I've yet to decide if I want to change that. There are even some interesting side-effects to the current scoring rule where it incentivises you to overestimate slightly if you are uncertain. So the ideal game play now actually also includes thinking about the distribution of your uncertainty and playing accordingly.

By the way, in the newly added stats page for the questions it shows you how your initial guess compares to everyone else's ("Your first guess is in the XXth percentile"). These percentile rankings are calculated using log space.

I keep tapping on "fourth guess" (or whatever number) and expecting it to open the text entry. Can you make those boxes trigger focus going to the entry?

(Not sure where else to put feature suggestions)

boughtṀ50YES

@danftz Got some marketing coming up or how are you planning on hitting the 100k?

@Tarl Yes, I’ll start with some marketing in the coming weeks. Until now I’ve refrained from doing much in this direction because I wanted to improve the site first. Once I do some marketing, I will probably start with giving out prizes via a raffle to people who share on social media how many guesses they needed. I’ll likely also attempt some guerilla marketing such as donating money live to streamers (NorthernLion, etc.) who play similar games.

That said, I think it'll be pretty tough to get to the 100,000 unique visitors number even if I choose to spend $2-3k on marketing which is the plan as of now.

Love the game.

I discovered my model of the world concerning consumer products is too skewed (I didn't expect so many people would pay for Spotify or buy Apple goods, so my first estimates were way too low).

I read through the comments and like all of the changes, the tips actually helped a lot a couple of times.
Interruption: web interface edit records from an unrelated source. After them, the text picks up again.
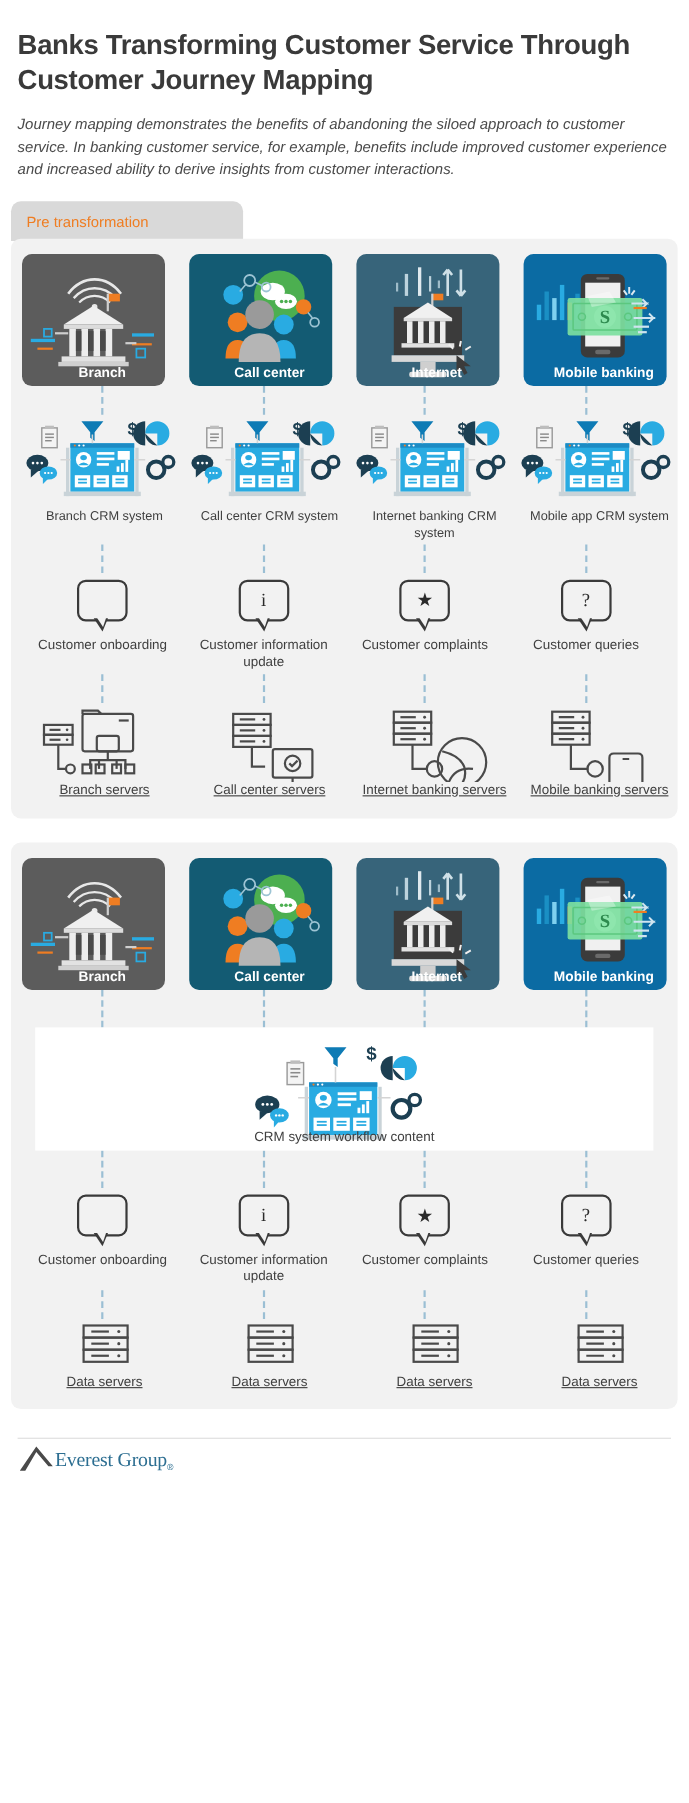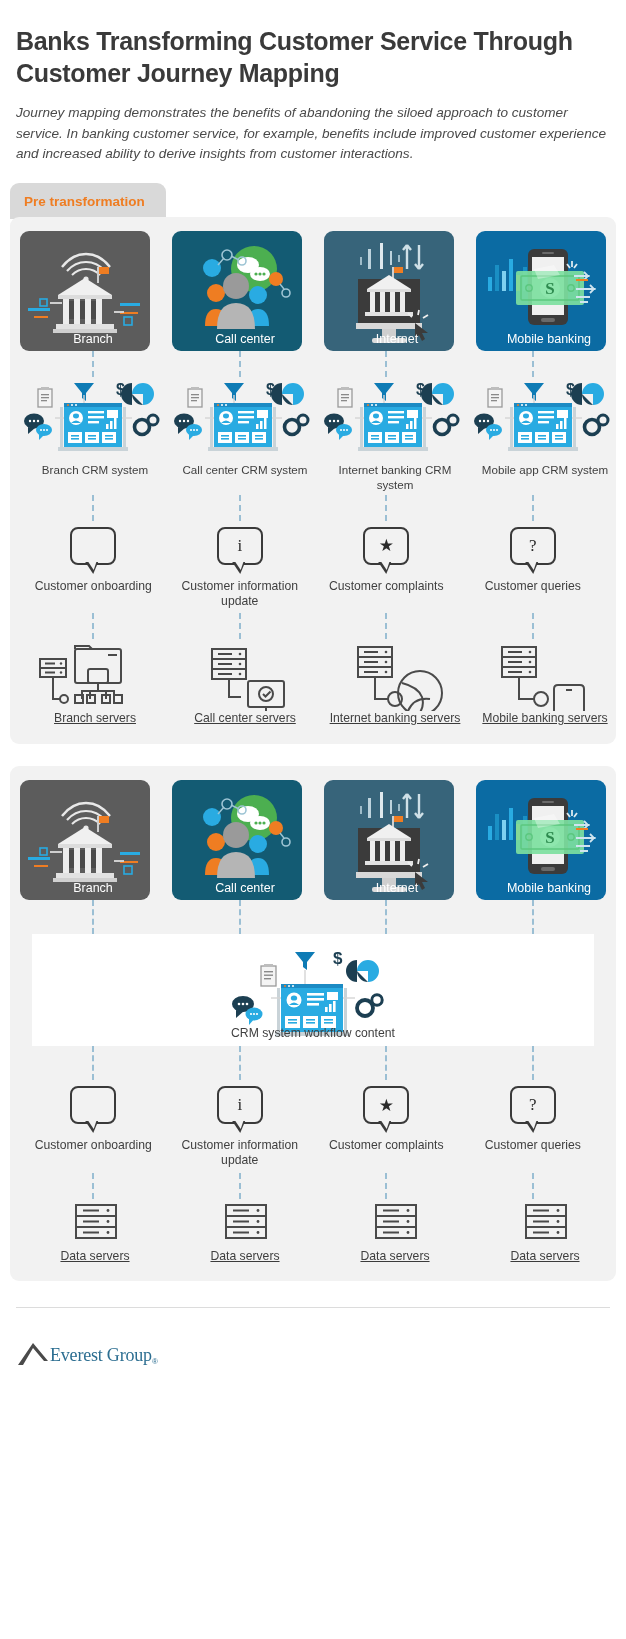--- a/index.html
+++ b/index.html
@@ -30,22 +30,22 @@
     font-style: italic;
   }
 
   
   .section { position: relative; margin: 0 10px; }
   .section-tab {
     background: #d9d9d9;
     border-radius: 9px 9px 0 0;
     padding: 11px 14px 10px 14px;
     font-size: 13.5px;
-    font-weight: bold;
-    width: 156px;
+    font-weight: normal;
+    width: 211px;
     position: relative;
     z-index: 2;
   }
   .tab-pre   { color: #ef7d22; }
   .tab-post  { color: #5cb85c; }
   .section-body {
     background: #f2f2f2;
     border-radius: 9px;
     padding: 14px 10px 18px 10px;
     position: relative;
@@ -61,21 +61,21 @@
     border-radius: 9px;
     position: relative;
     overflow: hidden;
   }
   .channel-label {
     position: absolute;
     bottom: 5px; left: 16px; right: 0;
     text-align: center;
     color: #ffffff;
     font-size: 12.5px;
-    font-weight: normal;
+    font-weight: bold;
   }
   .ch-art { position: absolute; inset: 0; }
 
   
   .dashline {
     width: 0; height: 26px;
     border-left: 2px dashed #9bbfd4;
     margin: 0 auto;
   }
   .dashline.tall  { height: 34px; }
@@ -148,21 +148,21 @@
   .unified-label {
     position: absolute;
     bottom: 6px; left: 0; right: 0;
     font-size: 12.2px; color: #3f3f3f;
   }
 
   
   .footer {
     margin: 26px 16px 0 16px;
     border-top: 1px solid #dcdcdc;
-    padding-top: 32px;
+    padding-top: 4px;
     display: flex; align-items: center; gap: 10px;
   }
   .logo-wrap { display: flex; align-items: flex-end; }
   .logo-text {
     font-size: 18px; color: #2c6e91;
     font-family: "Liberation Serif", serif;
     letter-spacing: -0.2px;
   }
   .logo-reg { font-size: 8px; color: #2c6e91; vertical-align: super; }
   .footer-tag { font-size: 12.6px; color: #4a4a4a; }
On the topic of sharing stats and seeing how you compare to others, I suggest using ⏫⏬🔼🔽 to differentiate far off and close guesses and using a similar style to chessle, quoting today's chessle:
Today, 46% of people got Expert mode correct.
Of the people who got it correct, it took 4.62 tries on average.

Also I really appreciate that you can keep playing through the archive of old questions, I like going at my own pace, somedays I won't feel like playing and other I'll play several in a row.
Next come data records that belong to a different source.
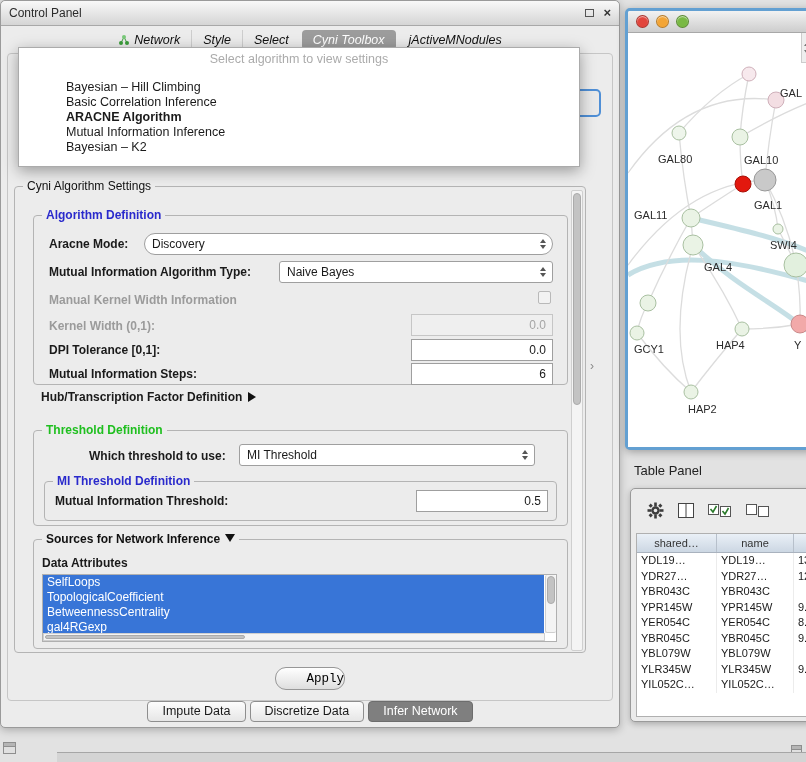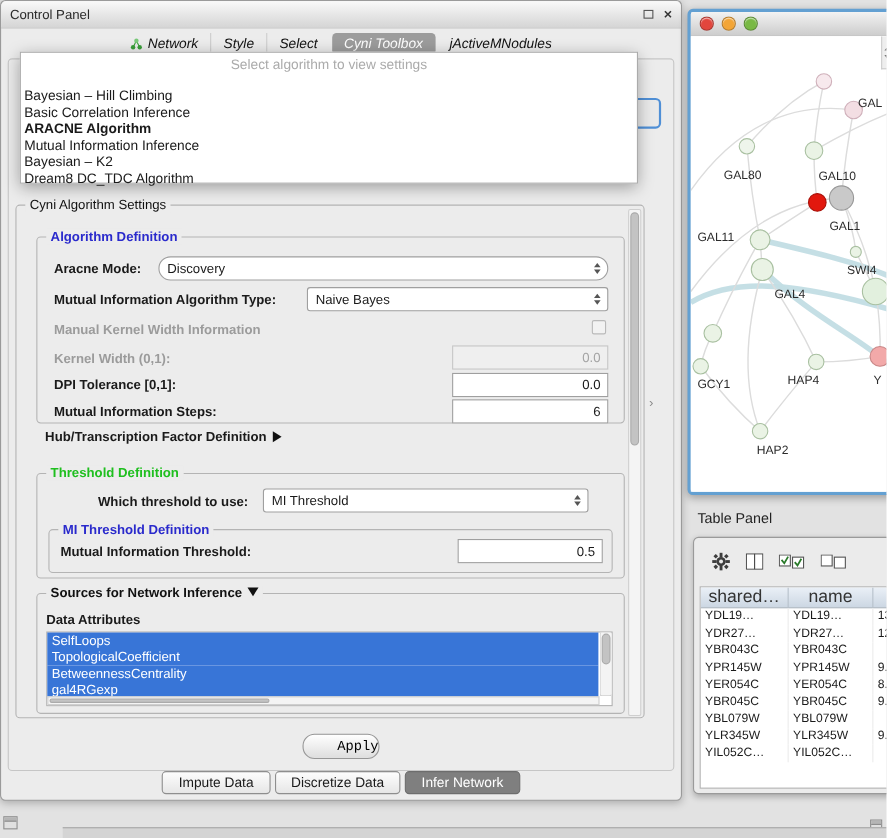--- a/index.html
+++ b/index.html
@@ -55,21 +55,21 @@
 
   .apply-btn { position: absolute; left: 50%; transform: translateX(-50%); top: 613px; width: 70px; height: 23px; border: 1px solid #979797; border-radius: 11px; background: linear-gradient(#ffffff, #dedede); font-size: 12.5px; font-family: Liberation Mono, monospace; text-align: right; }
 
   .bottom-tabs { position: absolute; left: 0; right: 0; top: 700px; height: 22px; display: flex; justify-content: center; gap: 4px; }
   .btab { height: 21px; line-height: 19px; padding: 0 14px; border: 1px solid #8e8e8e; border-radius: 4px; background: linear-gradient(#fdfdfd, #e6e6e6); font-size: 12.5px; cursor: default; }
   .btab.active { background: #7f7f7f; color: #fff; border-color: #6d6d6d; }
 
   
   .popup { position: absolute; left: 17px; top: 46px; width: 562px; height: 120px; background: #fff; border: 1px solid #ababab; box-shadow: 0 4px 14px rgba(0,0,0,.35); z-index: 20; }
   .popup .ph { text-align: center; color: #ababab; font-size: 12.5px; height: 17px; line-height: 17px; margin-top: 3px; }
-  .popup .opts { position: absolute; left: 0; right: 4px; top: 32px; }
+  .popup .opts { position: absolute; left: 0; right: 4px; top: 32px; padding-left: 44px; }
   .popup .opt { height: 15px; line-height: 15px; padding-left: 3px; font-size: 12.5px; white-space: nowrap; }
   .popup .opt.sel { font-weight: bold; }
   .focus-frag { position: absolute; left: 570px; top: 88px; width: 30px; height: 28px; border: 2px solid #4f8fd6; border-radius: 5px; background: #e9e9e9; z-index: 5; }
   .splitter { position: absolute; left: 589px; top: 358px; color: #8a8a8a; font-size: 12px; z-index: 3; }
 
   
   .net { position: absolute; left: 625px; top: 8px; width: 190px; height: 442px; border: 3px solid #63a0d2; border-radius: 5px; background: #fff; box-shadow: 0 2px 8px rgba(0,0,0,.3); }
   .net-titlebar { height: 22px; background: linear-gradient(#f2f2f2, #cdcdcd); border-bottom: 1px solid #a8a8a8; display: flex; align-items: center; gap: 7px; padding: 0 8px; border-radius: 2px 2px 0 0; }
   .tl { width: 13px; height: 13px; border-radius: 50%; border: 1px solid rgba(0,0,0,.25); box-shadow: inset 0 1px 1px rgba(255,255,255,.6); }
   .net-canvas { position: relative; width: 100%; height: 414px; background: #fff; overflow: hidden; }
@@ -80,21 +80,21 @@
   .edge-thin { fill: none; stroke: #dcdcdc; stroke-width: 1.3; }
   .edge-thick { fill: none; stroke: #c2dde4; stroke-width: 5; opacity: .95; }
   .node-label { font-family: "Liberation Sans", sans-serif; font-size: 11px; fill: #2b2b2b; }
 
   
   .tp-title { position: absolute; left: 634px; top: 463px; font-size: 13px; color: #222; }
   .tp { position: absolute; left: 630px; top: 488px; width: 184px; height: 234px; background: #ebebeb; border: 1px solid #9a9a9a; border-radius: 5px; box-shadow: 0 2px 6px rgba(0,0,0,.25); }
   .tp-toolbar { height: 42px; display: flex; align-items: center; gap: 14px; padding: 0 0 0 16px; }
   .tp-table { position: absolute; left: 5px; right: 0; top: 44px; bottom: 4px; background: #fff; border: 1px solid #b0b0b0; overflow: hidden; }
   .thead { display: flex; height: 19px; background: linear-gradient(#eaf0f7, #ccd7e3); border-bottom: 1px solid #a9b2be; }
-  .th { font-size: 16px; color: #333; text-align: center; line-height: 18px; border-right: 1px solid #b7c0cb; overflow: hidden; white-space: nowrap; }
+  .th { font-size: 11px; color: #333; text-align: center; line-height: 18px; border-right: 1px solid #b7c0cb; overflow: hidden; white-space: nowrap; }
   .tr { display: flex; height: 15.5px; }
   .td { font-size: 11px; line-height: 15px; padding-left: 4px; border-right: 1px solid #ececec; overflow: hidden; white-space: nowrap; }
   .c1 { width: 80px; } .c2 { width: 77px; } .c3 { flex: 1; }
 
   .strip { position: absolute; left: 57px; right: 0; top: 752px; height: 10px; background: #d4d4d4; border-top: 1px solid #a6a6a6; }
   .corner-icon { position: absolute; border: 1px solid #8e8e8e; background: #e0e0e0; }
   .corner-icon::before { content: ""; display: block; height: 3px; background: #b5b5b5; border-bottom: 1px solid #8e8e8e; }
   .ci-left { left: 3px; top: 742px; width: 13px; height: 12px; }
   .ci-right { left: 791px; top: 745px; width: 11px; height: 11px; }
 </style>
@@ -236,21 +236,20 @@
     </div>
 
     <div class="popup">
       <div class="ph">Select algorithm to view settings</div>
       <div class="opts">
         <div class="opt">Bayesian – Hill Climbing</div>
         <div class="opt">Basic Correlation Inference</div>
         <div class="opt sel">ARACNE Algorithm</div>
         <div class="opt">Mutual Information Inference</div>
         <div class="opt">Bayesian – K2</div>
-        <div class="opt">Dream8 DC_TDC Algorithm</div>
       </div>
     </div>
   </div>
 
   <div class="net">
     <div class="net-titlebar">
       <span class="tl" id="tl-close" style="background: rgb(226, 70, 61);"></span>
       <span class="tl" id="tl-min" style="background: rgb(243, 165, 54);"></span>
       <span class="tl" id="tl-zoom" style="background: rgb(121, 185, 68);"></span>
     </div>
@TenShino Thanks for your kind words! I really like the idea to show how many tries it took the average player, and this will be implemented at some point in the near future.

@TenShino You can now see how many tries it took other players on average to answer any question. It doesn't look pretty and I think I'll change where it is displayed, but it is now live.

There is also this problem where it only counts from now on, and older questions have not much data since very few (if any) have played them since I implemented this feature a few hours ago.

Fermi Question of the Day: "How many Americans who served in World War II were still alive as of 2024?"

⬆️⬇️✅

https://fermiquestions.org/#/2025-08-17

Fermi Question of the Day: "How many police officers are there in all EU countries?"

⬆️⬇️✅

@Robincvgr I need to memorize populations, that's gonna help me a lot here

I guessed the EU's population was like 350M (pretty off) and that the ratio of police officers is about 0.002 because that's about what it is in my town

There should be 2x 3x ÷2

÷3 buttons to adjust your guess easier

@digory I was thinking of a x10^3 button just to make writing the zeros easier

@digory @Tomoffer This is pretty high up on my priority list, and I’ll get to it very soon!